1Service de Physiologie, Hôpital de Bicêtre, Assistance Publique-Hôpitaux de Paris, 94275 Le Kremlin-Bicêtre, France
2Département de Physiologie Humaine, Université Paris 11 Sud, 94275, Le Kremlin-Bicêtre, France
3Centre de Recherche Clinique, Centre Hospitalier Régional de Meaux, 77100, Meaux, France
4Department of Pharmaceutical Sciences, University of Antwerpen, 2670, Wilrijk, Belgium

Received 19 April 2010; Accepted 16 June 2010

Academic Editor: Brian Finck

Copyright © 2010 Yves Lecarpentier et al. This is an open access article distributed under the Creative Commons Attribution License, which permits unrestricted use, distribution, and reproduction in any medium, provided the original work is properly cited.
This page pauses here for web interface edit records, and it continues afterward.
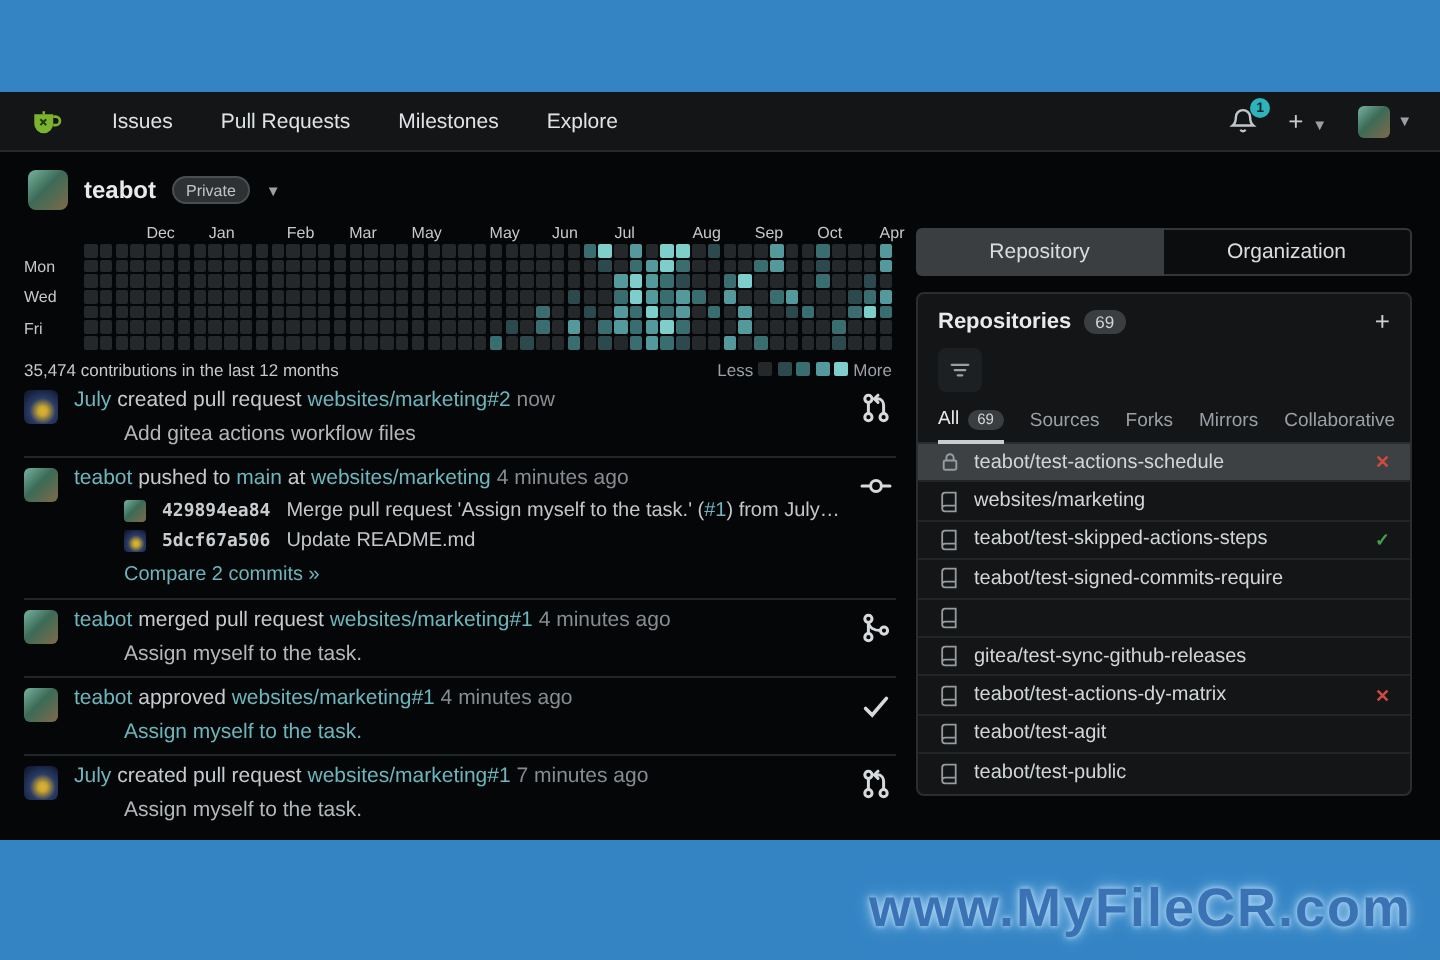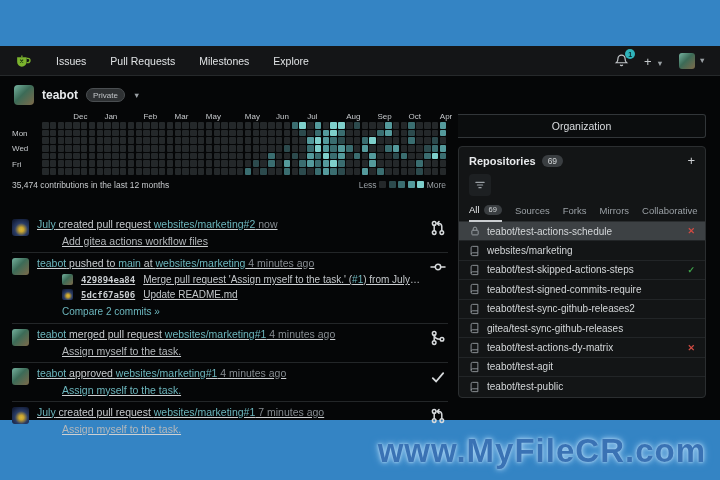--- a/index.html
+++ b/index.html
@@ -640,6 +640,7 @@
 
     <div class="side-col">
       <div class="side-tabs">
+          <div class="side-tab active">Repository</div>
           <div class="side-tab inactive">Organization</div>
         </div>
       <div class="panel">

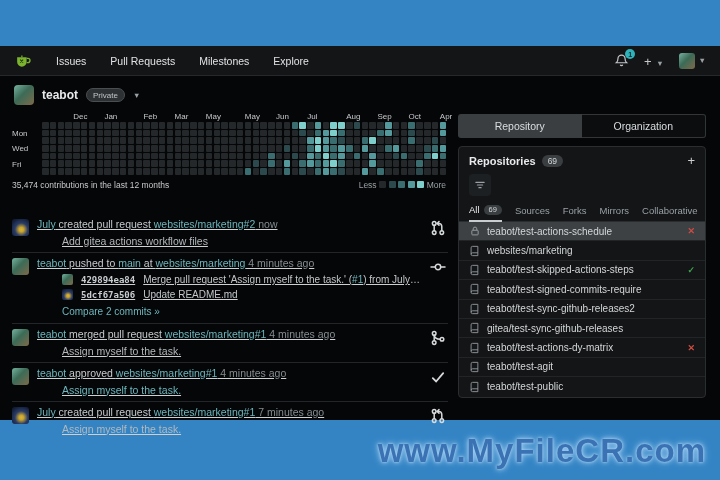--- a/index.html
+++ b/index.html
@@ -49,7 +49,7 @@
   .legend-sq { width:7px; height:7px; border-radius:1px; }
 
   
-  .feed { margin-top:24px;text-decoration:underline; }
+  .feed { margin-top:0; }
   .feed-item { display:flex; gap:8px; padding:4px 2px 4px 0; border-top:1px solid #232628; }
   .feed-item:first-child { border-top:none; }
   .avatar { width:17px; height:17px; border-radius:3px; flex:none; margin-top:1px; }

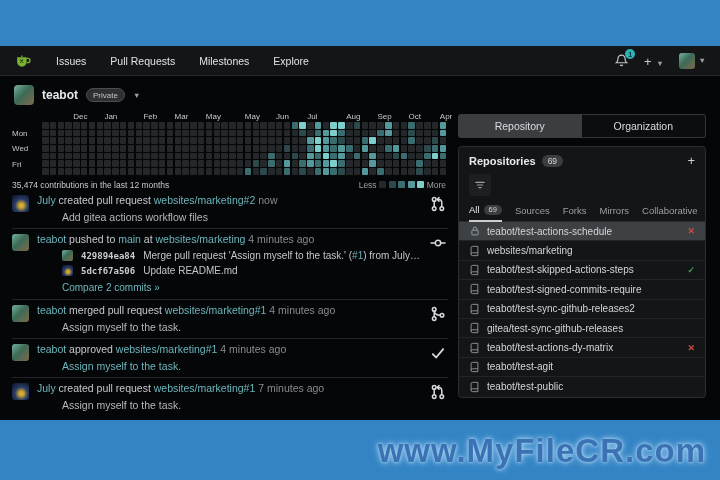--- a/index.html
+++ b/index.html
@@ -710,7 +710,6 @@
               <span class="repo-icon"><svg viewBox="0 0 16 16">
                   <path fill="none" stroke="currentColor" stroke-width="1.2" d="M4.7 1.8h7.1v12.4H4.7a1.9 1.9 0 0 1 0-3.8h7.1M4.7 1.8a1.9 1.9 0 0 0-1.9 1.9v8.6"></path>
                 </svg></span>
-              <span class="repo-name">teabot/test-sync-github-releases2</span>
             </div>
             <div class="repo-row">
               <span class="repo-icon"><svg viewBox="0 0 16 16">

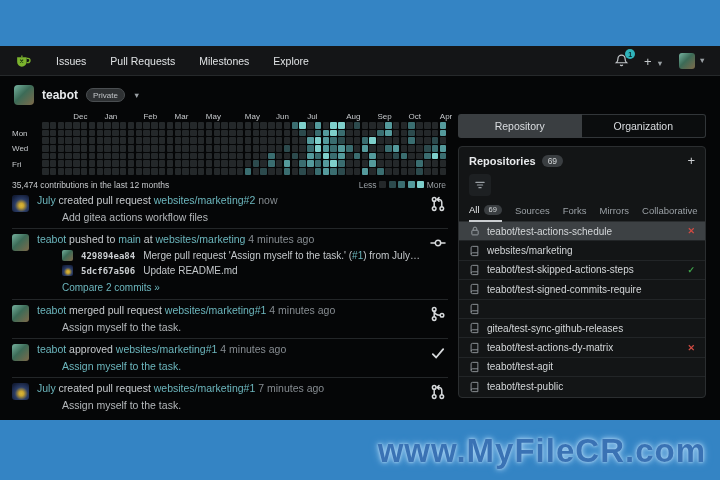--- a/index.html
+++ b/index.html
@@ -99,7 +99,7 @@
   .status-check { color:#3fa34a; font-size:9px; font-weight:bold; }
 
   
-  .watermark { position:absolute; right:14px; bottom:10px; font-size:33px; font-weight:bold; letter-spacing:1px; color:#3a72b4;
+  .watermark { position:absolute; right:14px; bottom:10px; font-size:27px; font-weight:bold; letter-spacing:1px; color:#3a72b4;
     text-shadow:0 0 2px #a5d2f2, 0 0 5px #a5d2f2, 0 0 9px #7fb6e6; }
 </style>
 </head>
Peroxisome proliferator-activated receptors (PPAR α, β/δ and γ) play a key role in metabolic regulatory processes and gene regulation of cellular metabolism, particularly in the cardiovascular system. Moreover, PPARs have various extra metabolic roles, in circadian rhythms, inflammation and oxidative stress. In this review, we focus mainly on the effects of PPARs on some thermodynamic processes, which can behave either near equilibrium, or far-from-equilibrium. New functions of PPARs are reported in the arrhythmogenic right ventricular cardiomyopathy, a human genetic heart disease. It is now possible to link the genetic desmosomal abnormalitiy to the presence of fat in the right ventricle, partly due to an overexpression of PPARγ. Moreover, PPARs are directly or indirectly involved in cellular oscillatory processes such as the Wnt-b-catenin pathway, circadian rhythms of arterial blood pressure and cardiac frequency and glycolysis metabolic pathway. Dysfunction of clock genes and PPARγ may lead to hyperphagia, obesity, metabolic syndrome, myocardial infarction and sudden cardiac death, In pathological conditions, regulatory processes of the cardiovascular system may bifurcate towards new states, such as those encountered in hypertension, type 2 diabetes, and heart failure. Numerous of these oscillatory mechanisms, organized in time and space, behave far from equilibrium and are “dissipative structures”.